DevOpsil
Kubernetes
93%
Fresh
Part 8 of 8 in Kubernetes from Zero to Hero

Production-Ready Helm Charts: Templates, Values, Hooks, and Testing

Aareez AsifAareez Asif9 min read

Most Helm Charts Are Not Production-Ready

Here's the thing about Helm charts in the wild — the vast majority of them work on a developer's laptop and crumble in production. I've inherited charts that hardcoded replica counts, had no resource limits, used latest as the default image tag, and exposed secrets in plaintext through values files.

A production-ready Helm chart is one that another engineer can deploy to a live cluster with confidence, customize for their environment without forking the chart, and upgrade without downtime. That bar is higher than most people realize.

Let me tell you why these patterns matter, and walk through the practices I enforce on every chart that touches production.

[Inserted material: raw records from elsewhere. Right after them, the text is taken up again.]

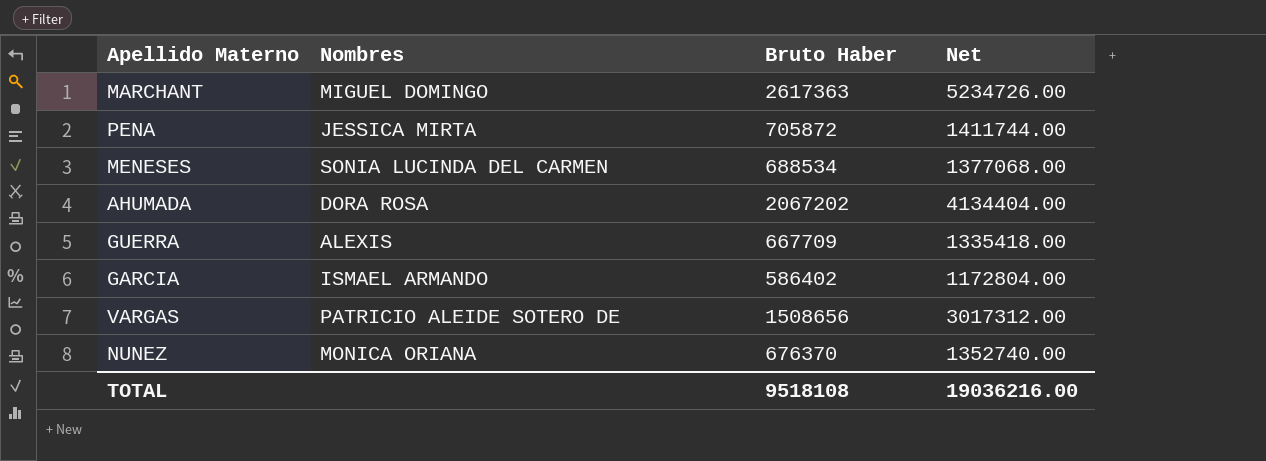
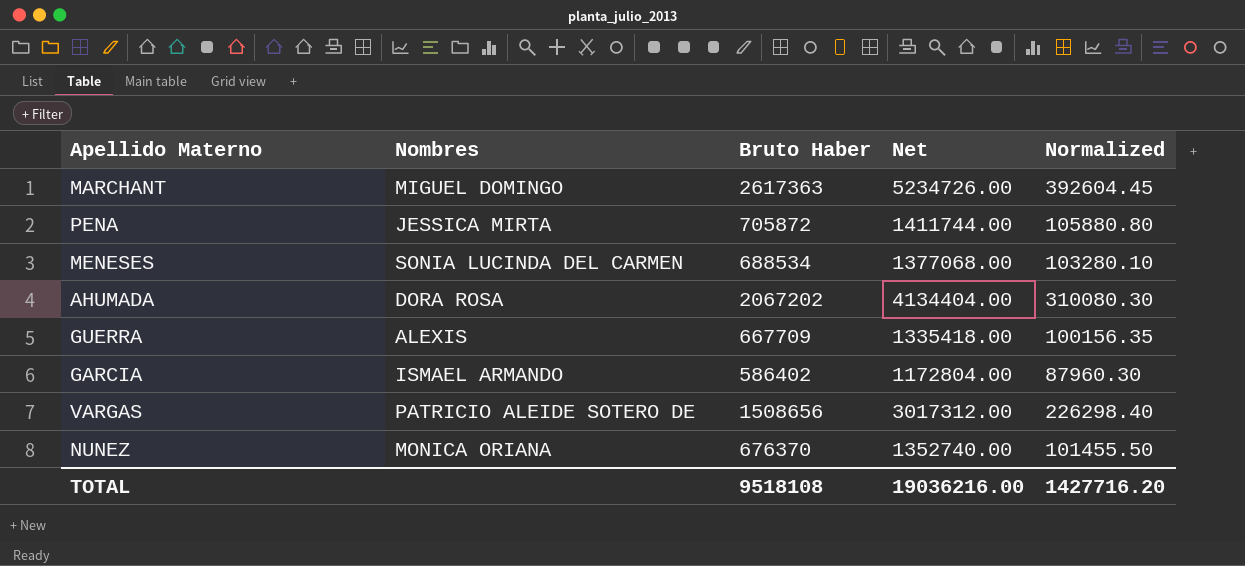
column Normalized | formula: none -> [Bruto Haber] * 0.15

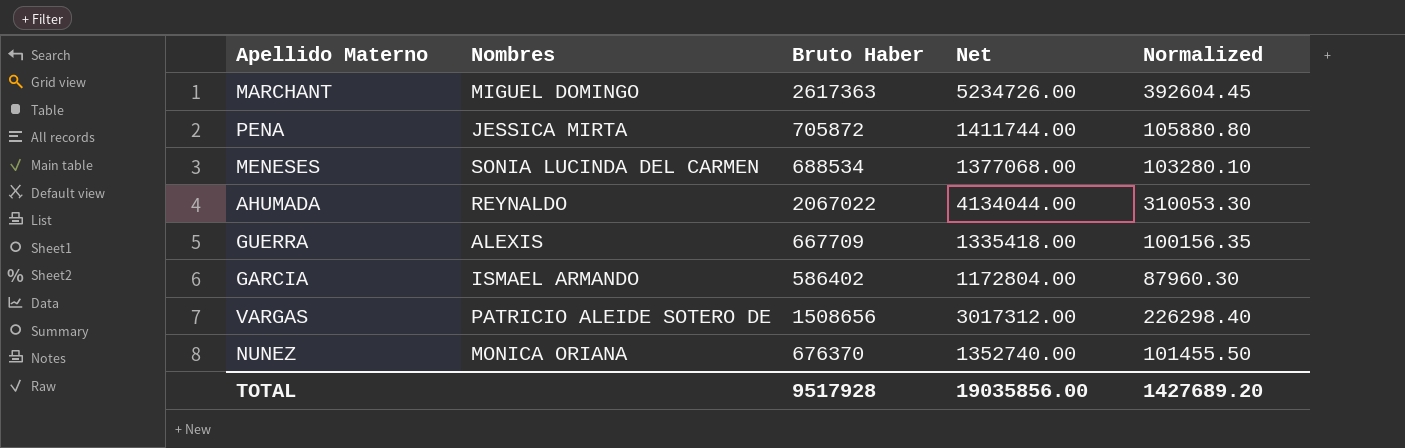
AHUMADA | Nombres: DORA ROSA -> REYNALDO
AHUMADA | Bruto Haber: 2067202 -> 2067022
AHUMADA | Net: 4134404.00 -> 4134044.00
AHUMADA | Normalized: 310080.30 -> 310053.30
TOTAL | Bruto Haber: 9518108 -> 9517928
TOTAL | Net: 19036216.00 -> 19035856.00
TOTAL | Normalized: 1427716.20 -> 1427689.20

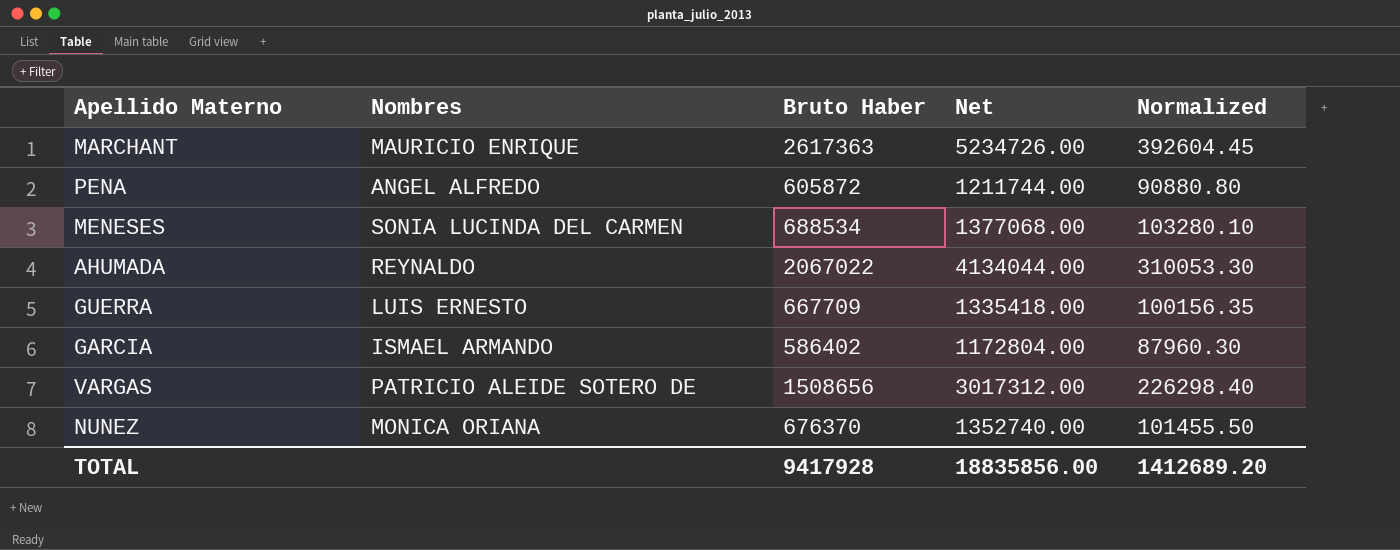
MARCHANT | Nombres: MIGUEL DOMINGO -> MAURICIO ENRIQUE
PENA | Nombres: JESSICA MIRTA -> ANGEL ALFREDO
PENA | Bruto Haber: 705872 -> 605872
PENA | Net: 1411744.00 -> 1211744.00
PENA | Normalized: 105880.80 -> 90880.80
GUERRA | Nombres: ALEXIS -> LUIS ERNESTO
TOTAL | Bruto Haber: 9517928 -> 9417928
TOTAL | Net: 19035856.00 -> 18835856.00
TOTAL | Normalized: 1427689.20 -> 1412689.20

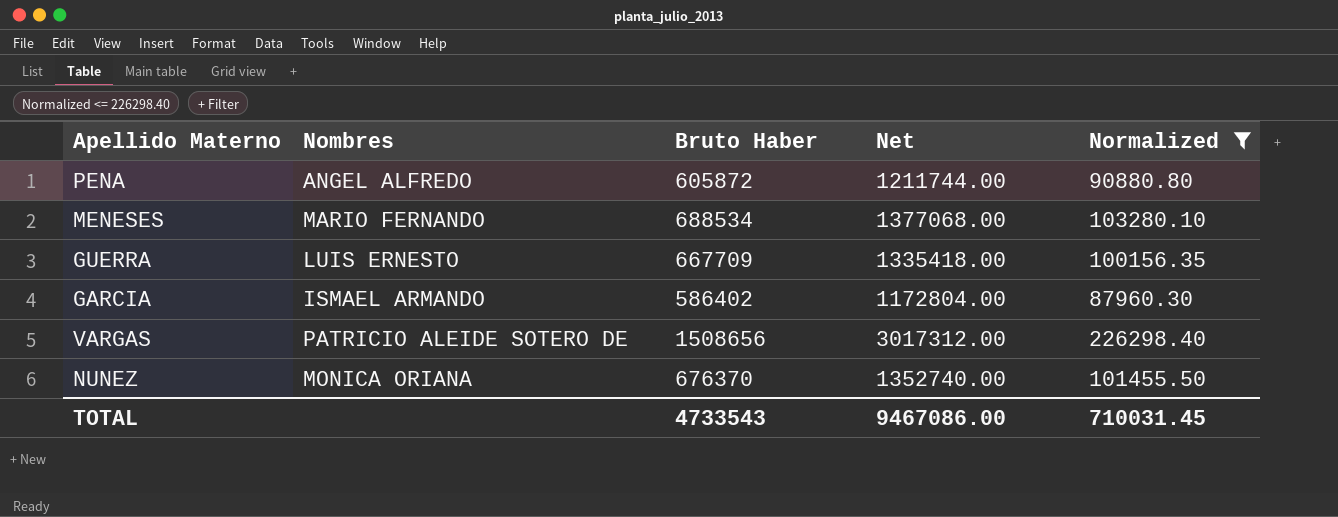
filter: none -> Normalized <= 226298.40
MENESES | Nombres: SONIA LUCINDA DEL CARMEN -> MARIO FERNANDO
TOTAL | Bruto Haber: 9417928 -> 4733543
TOTAL | Net: 18835856.00 -> 9467086.00
TOTAL | Normalized: 1412689.20 -> 710031.45

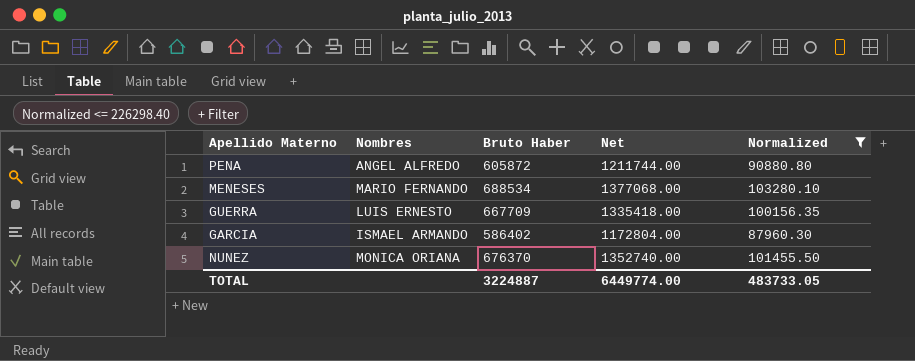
row VARGAS: PATRICIO ALEIDE SOTERO DE | 1508656 | 3017312.00 | 226298.40 -> none
TOTAL | Bruto Haber: 4733543 -> 3224887
TOTAL | Net: 9467086.00 -> 6449774.00
TOTAL | Normalized: 710031.45 -> 483733.05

Chart Structure That Scales

Start with a clean layout. Every chart I build follows this structure:

my-app/
├── Chart.yaml
├── Chart.lock
├── values.yaml
├── values-production.yaml
├── values-staging.yaml
├── templates/
│   ├── _helpers.tpl
│   ├── deployment.yaml
│   ├── service.yaml
│   ├── ingress.yaml
│   ├── hpa.yaml
│   ├── pdb.yaml
│   ├── serviceaccount.yaml
│   ├── configmap.yaml
│   ├── secret.yaml
│   ├── networkpolicy.yaml
│   └── tests/
│       └── test-connection.yaml
├── charts/            # subcharts
└── ci/
    └── ci-values.yaml # values used in CI testing

The ci/ directory is something most people skip. It holds a values file specifically for automated testing in your pipeline. More on that later.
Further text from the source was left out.